Keeping our dogs safe on walks against weather conditions, broken glass or other dogs is something we do without even thinking about it. We use everything from raincoats to dog booties to help keep them safe, comfortable and away from the things we can see and know about.
Benny, a five-year-old, 90-kilogram Leonberger, was with his owner Teresa outside the Popeye’s Chicken at Park Royal North (shopping mall in Vancouver)around 6 p.m. when he suddenly went into distress.
“All of a sudden he just started, oh my God, yelping so loud, screeching so loud. He threw himself on the ground, rolling around, thrashing like a bull,” Teresa said. At first, Teresa didn’t know what was causing her beloved pet so much pain. She thought maybe he’d stepped on glass or something causing a burn on his pads. The scene drew onlookers wanting to help, and people from the other side of Marine Drive could hear Benny’s yelps.
It took several minutes to get Benny to safety. A stranger offered to go pick up Teresa’s vehicle and help load up the massive mutt, and Teresa took Benny to an animal hospital. It was only after she left that she started to put together what likely happened.
There have been many documented cases of dogs being zapped by “stray voltage” – when the electrical current from underground wiring jumps to infrastructure at street level. Dogs are more likely to be shocked than humans because their paws come into direct contact with the ground, metal grates and junction boxes, often with water and salt from the street acting as a conductor.

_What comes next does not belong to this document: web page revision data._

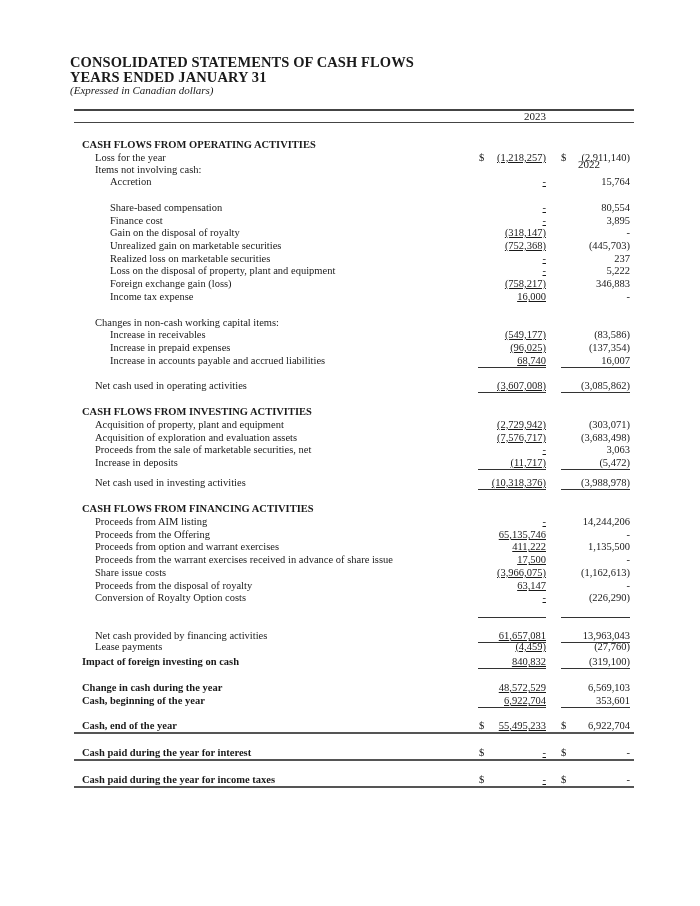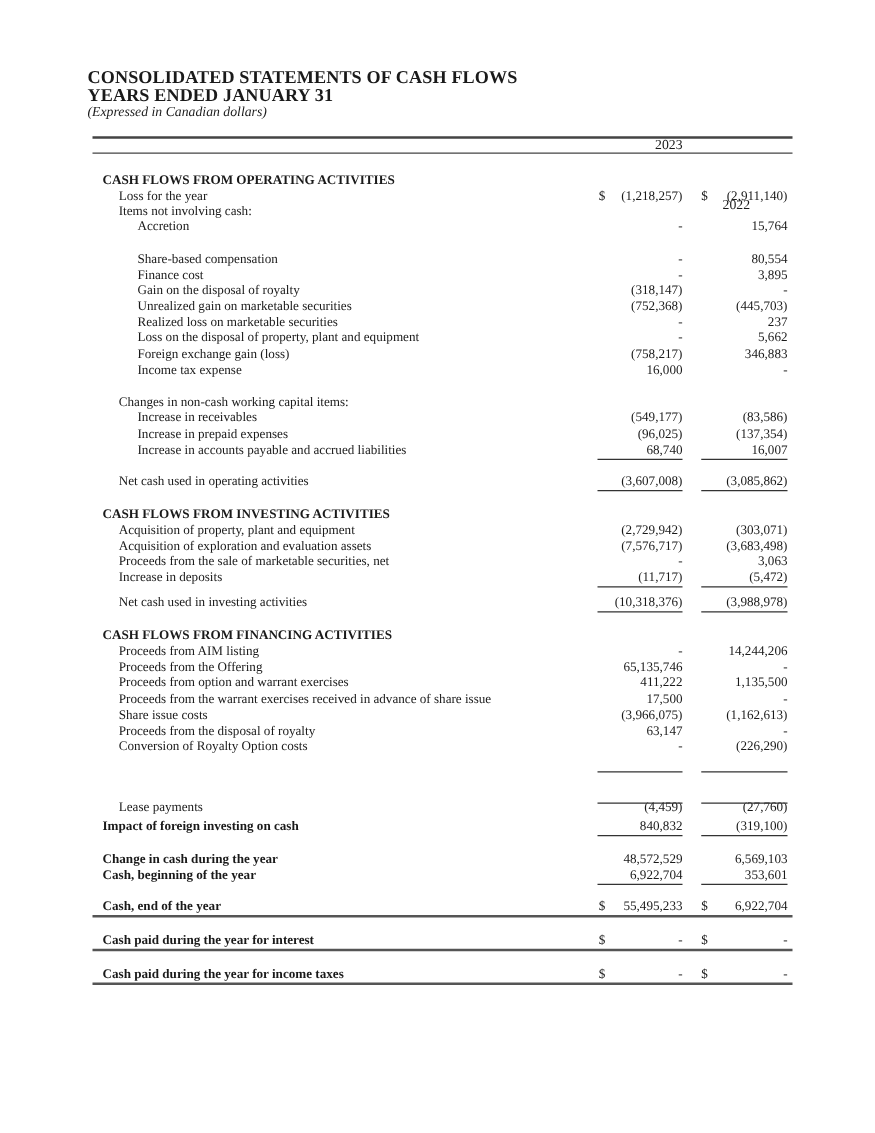--- a/index.html
+++ b/index.html
@@ -19,7 +19,7 @@
   .row { position: absolute; left: 0; width: 700px; height: 13px; font-size: 10.5px; line-height: 13px; }
   .row .lbl { position: absolute; white-space: nowrap; text-align: center; }
   .row .v { position: absolute; text-align: right; white-space: nowrap; }
-  .row .v1 { left: 470px; width: 76px; }
+  .row .v1 { left: 470px; width: 76px; text-decoration: underline; }
   .row .v2 { left: 554px; width: 76px; }
   .row .d1 { position: absolute; left: 479px; }
   .row .d2 { position: absolute; left: 561px; }

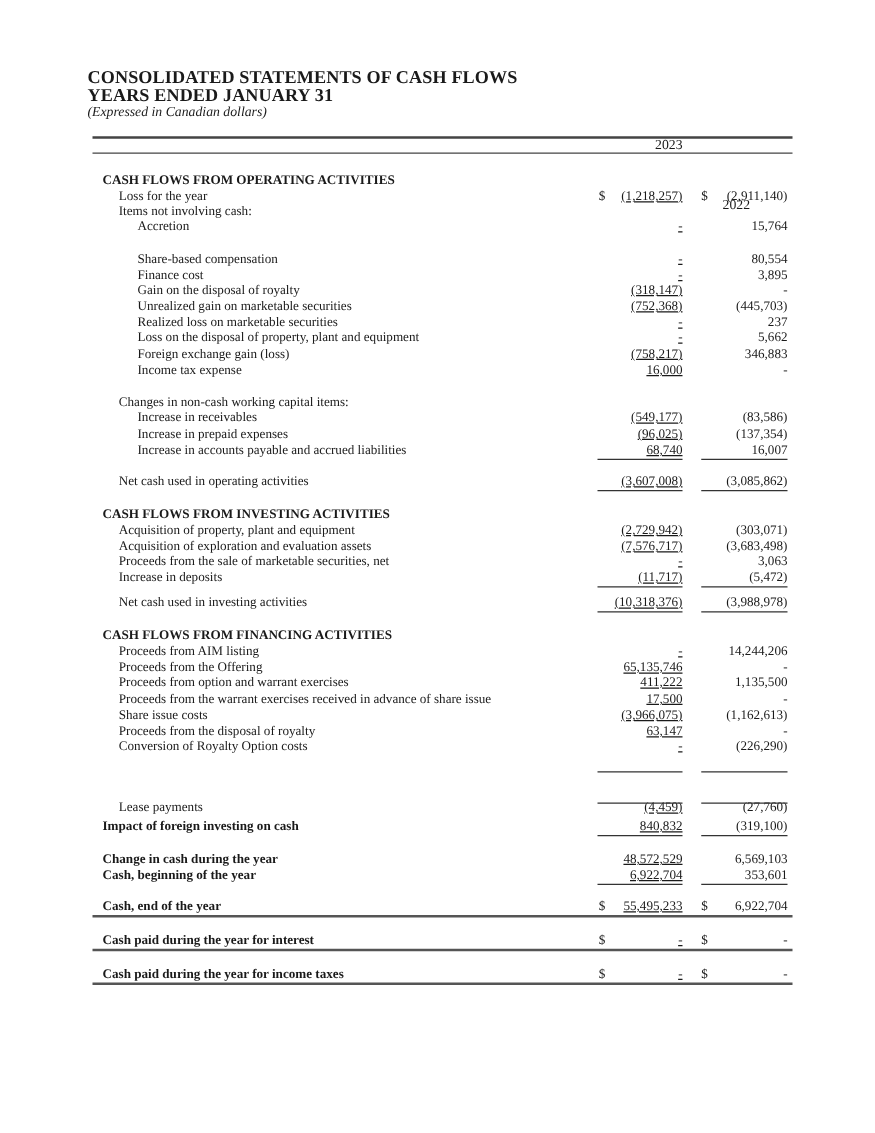--- a/index.html
+++ b/index.html
@@ -92,7 +92,7 @@
   <div class="row" style="top:264px">
     <span class="lbl l2">Loss on the disposal of property, plant and equipment</span>
     <span class="v v1">-</span>
-    <span class="v v2">5,662</span>
+    <span class="v v2">5,222</span>
   </div>
   <div class="row" style="top:277px">
     <span class="lbl l2">Foreign exchange gain (loss)</span>

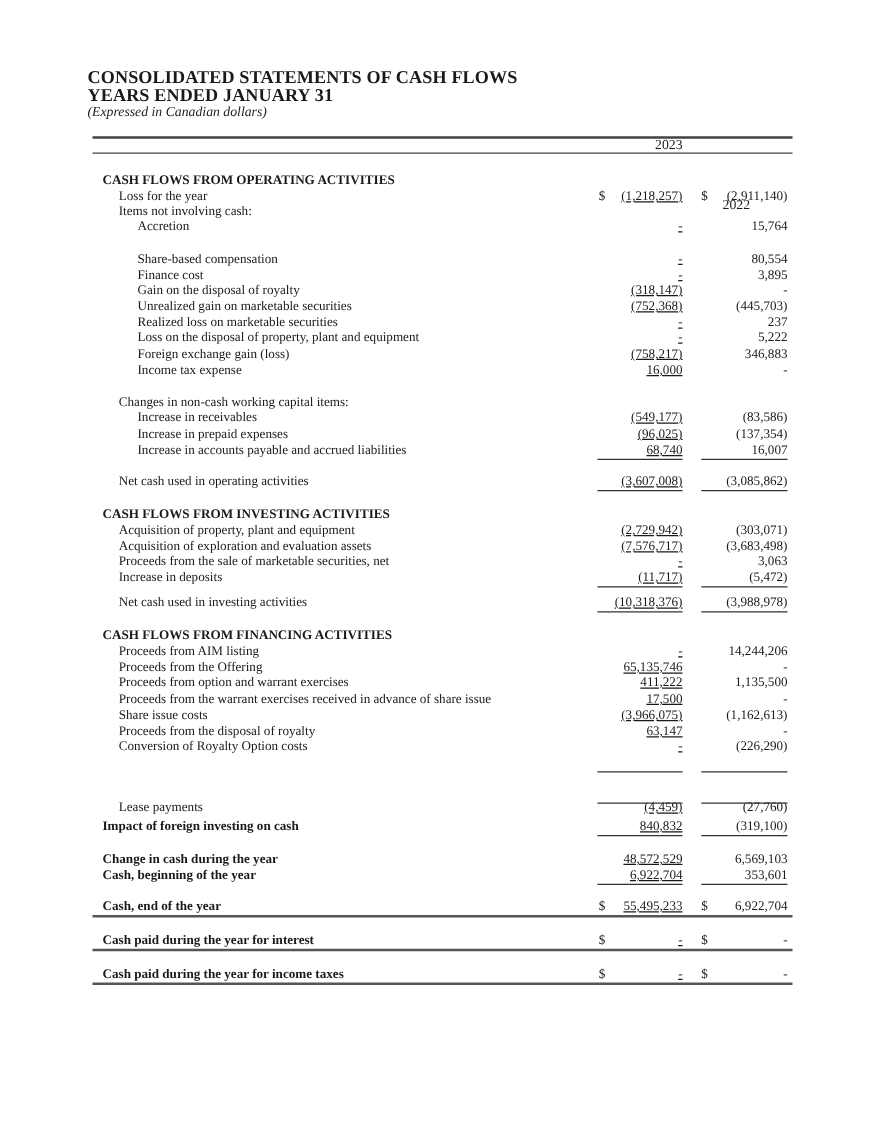--- a/index.html
+++ b/index.html
@@ -214,6 +214,11 @@
   <div class="ul1" style="top:617px"></div>
   <div class="ul2" style="top:617px"></div>
 
+  <div class="row" style="top:629px">
+    <span class="lbl l1">Net cash provided by financing activities</span>
+    <span class="v v1">61,657,081</span>
+    <span class="v v2">13,963,043</span>
+  </div>
   <div class="ul1" style="top:642px"></div>
   <div class="ul2" style="top:642px"></div>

Teresa explained what happened to staff at the clinic but, frustratingly, the vet on duty told her Benny had just likely stepped on salt, which can also irritate a dog’s paws.
The vet gave him a sedative and painkillers. An electric shock can cause a heart arrhythmia, which can be fatal, but after an exam, the vet determined Benny was traumatized but at least physically OK. “I just held him and cried because I love this dog so much and I couldn’t believe what he had gone through,” Teresa said. What followed was a frustrating three days for Teresa, trying to get Park Royal to acknowledge what happened and fix the problem so no other dogs would be at risk. Initially she was told they couldn’t find anything wrong at the site. She suspected the source was an electrical junction box at the base of the planted trees used to power lights in the trees.
Park Royal responds
On Wednesday, Park Royal responded to Teresa, as well as a request for comment from the North Shore News, with the results of their investigation. Park Royal security investigated immediately after the incident on Saturday but couldn’t find the source, said Karen Donald, general manager for Park Royal.
Donald said their staff electrician did inspect the plugs at the base of the trees on Monday and ruled them out because there would have been no power flowing to them at the time. The snowstorm on Tuesday delayed further investigation, Donald said, but on Wednesday, they believe they tracked down the source.
“This morning our electrician went back out to determine that the probable source could have been a small ground fault in one of the light poles that are outside of the building,” Donald said.
They have since fixed the problem.
“Out of an abundance of caution, we are bringing in a third-party electrical company just to do … a survey to see if they can pick up any further ground fault issues,” she added. “Our concern is for public safety. That’s our number one, whether it be the general public or canine.”
Teresa said Park Royal’s management apologized profusely for what happened to Benny, and offered to compensate her for the ordeal. But she said she was only interested in seeing the problem acknowledged and fixed, (though she did accept their offer to cover Benny’s vet bill).
It was the best possible outcome, Teresa said, but she’s speaking up now because she wants others to know about the risk that stray voltage poses to dogs.
Benny is something of a celebrity in Metro Vancouver, not only because of his stunning stature, looks and rare breed. He’s also a certified therapy dog who visits hospitals, schools and businesses to provide pet therapy.
“He’s a real sweet honey bunny, giving free hugs to the nurses and patients and he’s so loving,” Teresa said. “He’s just the most wonderful, sweetest, kindest, gentlest, gentle giant. And I’m really upset that this happened to him and I feel he shouldn’t have suffered in vain.”